The new Suffolk poll gives us a good sense of the turnout challenge for this November. Here’s what the non-voters say:
- They have given up on the political parties and a system that they say is beyond reform or repair.
- They say that the country’s most important problems include: political gridlock, the economy, health care, education and immigration. Those subjects were mentioned more frequently than guns, terrorism, or taxes.
- They lean left in their political choices. If they were to vote for president, they would favor a Democratic candidate over Trump, 35% to 26%, with the remaining being undecided or choosing “third party” or “other.”
- In a contradiction, the respondents indicated that they lean right in their political philosophy. More than 29% called themselves conservative, 36% said moderate and 17% said liberal.
- About three-quarters of respondents say religion plays an important role in their lives — and three-quarters also said the federal government also plays an important role.
55% of the nonvoters and unlikely voters said they viewed Trump unfavorably. A third said they backed Hillary Clinton in the 2016 election, while 28% said they had supported Trump. About 30% said they didn’t vote.

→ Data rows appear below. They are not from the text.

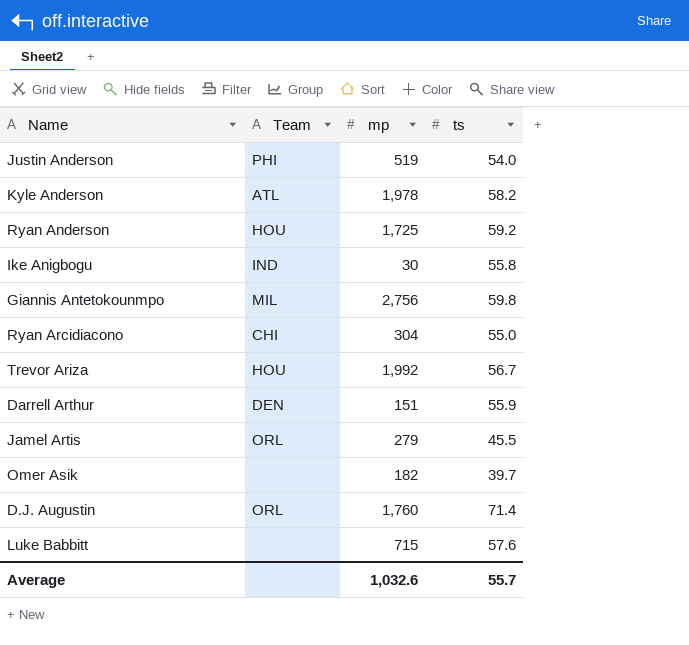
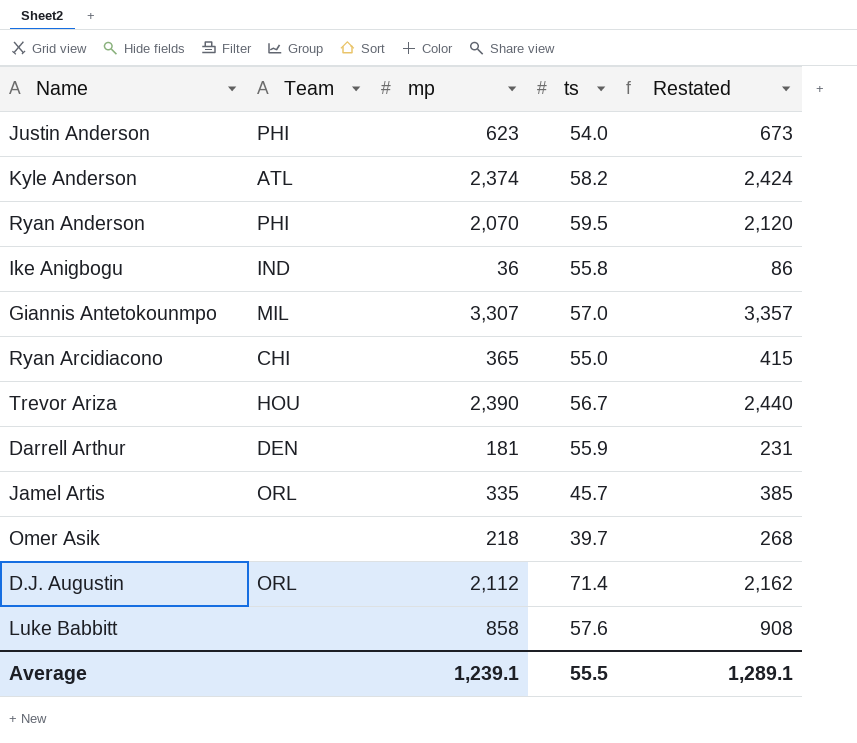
column Restated | formula: none -> [mp] + 50
Justin Anderson | mp: 519 -> 623
Kyle Anderson | mp: 1,978 -> 2,374
Ryan Anderson | Team: HOU -> PHI
Ryan Anderson | mp: 1,725 -> 2,070
Ryan Anderson | ts: 59.2 -> 59.5
Ike Anigbogu | mp: 30 -> 36
Giannis Antetokounmpo | mp: 2,756 -> 3,307
Giannis Antetokounmpo | ts: 59.8 -> 57.0
Ryan Arcidiacono | mp: 304 -> 365
Trevor Ariza | mp: 1,992 -> 2,390
Darrell Arthur | mp: 151 -> 181
Jamel Artis | mp: 279 -> 335
Jamel Artis | ts: 45.5 -> 45.7
Omer Asik | mp: 182 -> 218
D.J. Augustin | mp: 1,760 -> 2,112
Luke Babbitt | mp: 715 -> 858
Average | mp: 1,032.6 -> 1,239.1
Average | ts: 55.7 -> 55.5

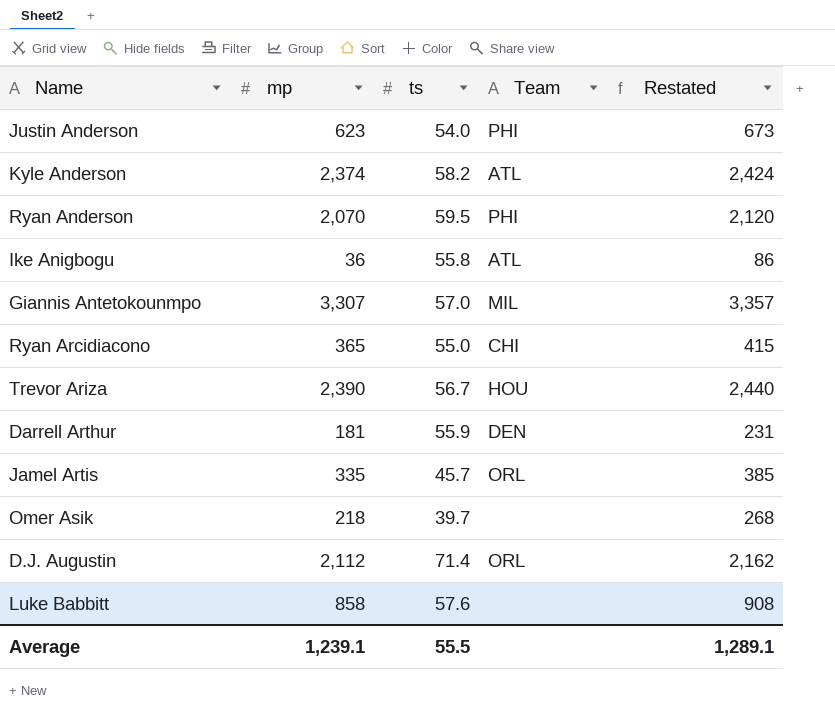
column Team | position: 2 -> 4
Ike Anigbogu | Team: IND -> ATL

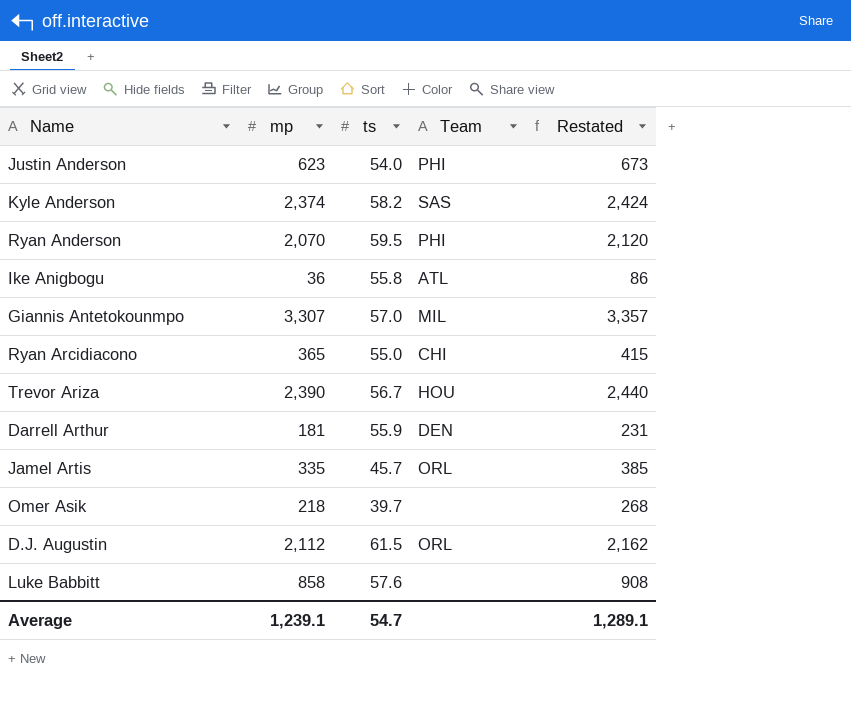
Kyle Anderson | Team: ATL -> SAS
D.J. Augustin | ts: 71.4 -> 61.5
Average | ts: 55.5 -> 54.7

The 2018 midterm prospects for both parties hinge on boosting turnout. How turnout increases, and where it will come from is up in the air, but it will have to include people who do not always vote.
Given the state of American education, it’s no wonder that some non-voters aren’t familiar with the concept of ‘self-fulfilling prophecy’. If you don’t vote because you think your vote doesn’t matter, then your vote won’t matter because you didn’t bother to vote.
But, some of the early special elections this year suggest a pattern of unusually high turnout among those without a history of regularly voting.
A final thought: When you don’t vote, your intent might be to say “none of the above,” but your impact is “any of the above“. If we want a better country, then we must be better citizens.
That means participating in government and above all, voting.
Do whatever you can to help drive turnout in November.
(The Suffolk survey polled 800 adults between April 2 and 18, using live interviewers to reach both landlines and cellphones. It has a margin of error of +/- 3.47 %.)